With the NFL draft underway, and last January's Superbowl a faint memory, football fans are probably beginning to look ahead to next season and how their favorite teams will fare. At the same time, unbeknownst to most of the sports world, a little known, shadowy collection of sports professionals who have accepted the premise that winning at all costs includes cheating recently removed Bill Belichick from its roster.
According to an unnamed source, he was made group secretary for allegedly taping the practices and sideline signals of rival teams. However, when word was leaked about potentially having cheated against the Jets, he was banned from the group.

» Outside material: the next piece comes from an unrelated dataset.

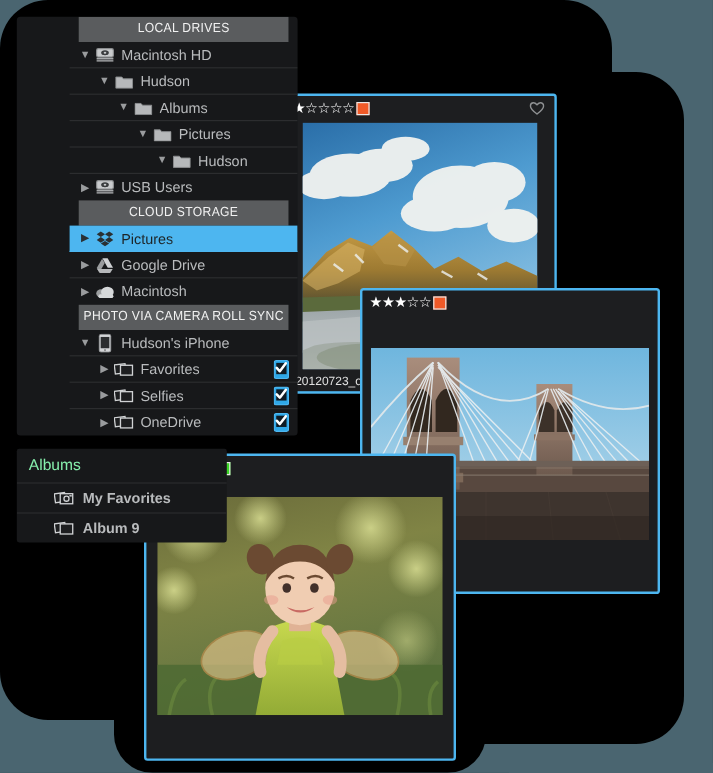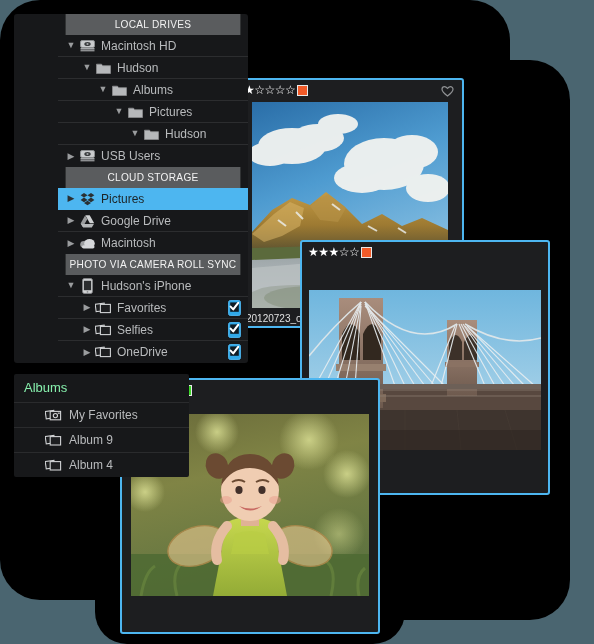"My Favorites" .album-row { font-weight: none -> bold }
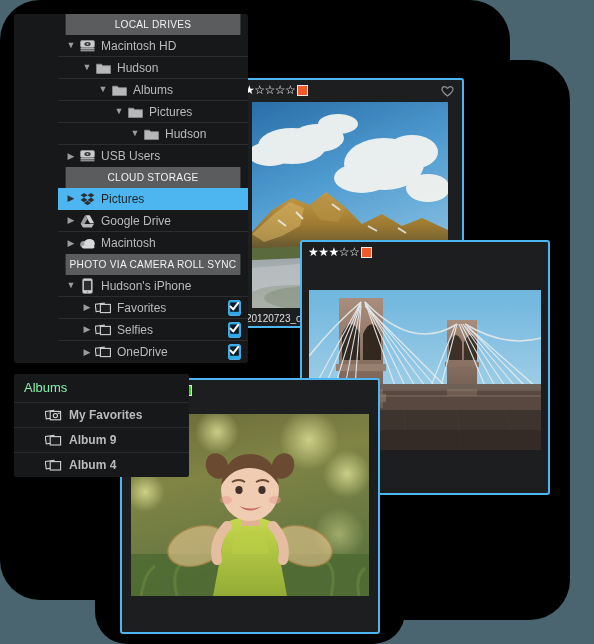"Album 4" div.album-row { html: <div> <span> <svg> <rect></rect> <rect></rect> </svg> </span> <span>Album 4</span> </div> -> none }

"This discredits everything we stand for. What idiot cheats against the Jets? They wound up with a 4-12 record. You could put your cheerleaders on the field and still beat the Jets. What a waste of video equipment," spokesman Gunter Parche, best-known as the man who stabbed Monica Seles in 1992 and got only a two-year suspended sentence, reportedly said.
As all sports fans know, cheating has, of late, taken center stage in the media and has even found its way to the halls of Congress. Allegations swarm around Barry Bonds like scalpers to a championship game that he took illegal substances for years prior to besting Hank Aaron's long-held home run record. Roger Clemens had to defend himself before the likes of Rep. Henry Waxman and others at a congressional hearing; only a few years earlier, Mark McGwire, Sammy Sosa and Rafael Palmeiro had to do the same thing.
Such conduct isn't limited to football or baseball either. There's sprinter Marion Jones in the big house for a few more months after lying to the Grand Jury about her steroid use. Even the quasi-sport known as golf has had its doping scandals.
As is evident in "Patriot-gate" it isn't always about drugs. Who can forget the now heart-wrenching plea "Say it ain't so, Joe" about the allegations that Shoeless Joe Jackson and other Chicago White Sox teammates threw the 1919 World Series. (They were acquitted.)
According to the LPC they take no position on the issue of drug use, videotaping and the throwing of games. Their primary issue and the reason they removed Belichick from their roster is that if you're going to go to the trouble of doing something unethical or underhanded to beat your opponent at least make it worth the trouble.
"Belichick wasn't a very good secretary anyway," another member said, speaking only on the promise of anonymity. "He didn't take very good notes and left meetings early if he was in a foul mood--which was a lot."
Rumor has it that Bonds, late of the SF Giants and currently unsigned, might be invited to take Belichick's old job. If he can lose the bad attitude.